Os japoneses há muito assumiram uma abordagem calma e ao “estilo buffet” acerca da religião, despedindo-se do ano velho nos templos budistas e acolhendo o ano novo, algumas horas mais tarde, em santuários xintoístas.

Casamentos são realizado em rituais xintoístas ou, tão facilmente quanto, em rituais cristãos.

Tradicionalmente, porém, quando se trata de funerais, os japoneses têm sido inflexivelmente budistas – tanto que o budismo no Japão normalmente é chamado “budismo de funeral”, referência às antigas cerimônias elaboradas, lucrativas e quase monopolistas dessa religião em torno das mortes e dos serviços de memoriais.

Mas essa expressão também descreve uma religião que, ao parecer atender mais às necessidades dos mortos do que dos vivos, está perdendo seu posto na sociedade japonesa.
“Essa é a imagem do budismo de funeral: que ele não atende às necessidades espirituais das pessoas”, disse Ryoko Mori, sacerdote chefe do tempo Zuikoji, fundado há 700 anos, no norte do Japão. “No Islã ou no cristianismo existem sermões sobre questões espirituais. Mas no Japão, atualmente, muitos poucos sacerdotes budistas fazem isso”.

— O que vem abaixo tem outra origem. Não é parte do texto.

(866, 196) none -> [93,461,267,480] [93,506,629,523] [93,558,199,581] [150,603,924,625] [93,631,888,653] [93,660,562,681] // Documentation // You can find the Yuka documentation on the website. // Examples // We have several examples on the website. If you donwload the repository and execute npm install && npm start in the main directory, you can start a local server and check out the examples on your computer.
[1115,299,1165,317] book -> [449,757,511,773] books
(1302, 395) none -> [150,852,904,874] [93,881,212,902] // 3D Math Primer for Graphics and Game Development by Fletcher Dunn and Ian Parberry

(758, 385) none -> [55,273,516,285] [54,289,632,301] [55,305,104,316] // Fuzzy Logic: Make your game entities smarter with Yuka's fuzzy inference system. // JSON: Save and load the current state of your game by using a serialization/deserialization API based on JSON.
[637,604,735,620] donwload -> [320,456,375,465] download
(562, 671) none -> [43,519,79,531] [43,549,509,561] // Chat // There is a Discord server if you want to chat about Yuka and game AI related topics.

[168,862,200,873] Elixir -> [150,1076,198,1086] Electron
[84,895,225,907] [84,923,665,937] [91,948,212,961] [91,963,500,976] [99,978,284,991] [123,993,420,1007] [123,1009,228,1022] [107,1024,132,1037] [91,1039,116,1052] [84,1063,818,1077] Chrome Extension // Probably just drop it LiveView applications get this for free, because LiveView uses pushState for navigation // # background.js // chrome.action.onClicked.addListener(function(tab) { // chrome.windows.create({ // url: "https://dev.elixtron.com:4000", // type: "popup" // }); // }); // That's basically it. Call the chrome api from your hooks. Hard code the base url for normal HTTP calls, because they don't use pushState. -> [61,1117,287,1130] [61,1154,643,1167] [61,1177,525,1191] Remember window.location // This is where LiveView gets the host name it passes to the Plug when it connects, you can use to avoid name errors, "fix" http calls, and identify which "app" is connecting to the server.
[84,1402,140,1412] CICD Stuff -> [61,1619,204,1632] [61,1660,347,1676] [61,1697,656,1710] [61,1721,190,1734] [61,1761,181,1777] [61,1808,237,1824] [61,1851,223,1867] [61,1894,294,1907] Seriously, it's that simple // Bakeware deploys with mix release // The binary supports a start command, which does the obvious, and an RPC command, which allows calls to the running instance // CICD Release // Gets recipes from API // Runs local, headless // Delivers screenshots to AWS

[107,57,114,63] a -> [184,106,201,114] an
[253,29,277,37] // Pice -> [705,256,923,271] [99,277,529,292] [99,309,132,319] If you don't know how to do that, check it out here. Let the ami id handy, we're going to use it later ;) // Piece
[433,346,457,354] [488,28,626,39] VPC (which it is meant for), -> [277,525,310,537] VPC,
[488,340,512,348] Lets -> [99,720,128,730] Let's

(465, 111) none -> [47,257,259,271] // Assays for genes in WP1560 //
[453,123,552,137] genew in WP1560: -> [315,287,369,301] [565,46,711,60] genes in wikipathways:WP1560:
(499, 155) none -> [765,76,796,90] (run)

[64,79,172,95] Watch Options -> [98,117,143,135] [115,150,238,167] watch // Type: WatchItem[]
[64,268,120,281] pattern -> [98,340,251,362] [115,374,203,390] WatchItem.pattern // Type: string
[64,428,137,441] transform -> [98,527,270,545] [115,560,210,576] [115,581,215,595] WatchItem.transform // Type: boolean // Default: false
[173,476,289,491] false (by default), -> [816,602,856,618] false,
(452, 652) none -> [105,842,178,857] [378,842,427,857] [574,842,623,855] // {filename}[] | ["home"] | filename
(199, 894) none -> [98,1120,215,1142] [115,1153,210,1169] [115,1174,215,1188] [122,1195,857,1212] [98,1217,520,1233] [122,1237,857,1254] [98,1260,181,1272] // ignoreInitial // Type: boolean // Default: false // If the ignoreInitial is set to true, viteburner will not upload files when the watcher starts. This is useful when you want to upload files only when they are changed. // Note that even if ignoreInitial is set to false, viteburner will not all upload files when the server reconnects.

Mori, 48, 21º sacerdote do templo, estava incerto quando ao local sobreviver até o mandato de um 22º. “Se o budismo japonês não agir agora, ele morrerá”, disse ele. “Não dá para esperar. Temos que fazer alguma coisa”. Por todo Japão, o budismo enfrenta uma confluência de problemas, alguns deles típicos de religiões de outros países ricos, outros específicos da fé daqui.

A falta de sucessores para os sacerdotes chefes está ameaçando os templos dirigidos por famílias no país. E enquanto diminui o interesse no budismo nas cidades, os lares budistas rurais estão se despovoando, com a morte dos adeptos idosos e a baixa taxa de natalidade.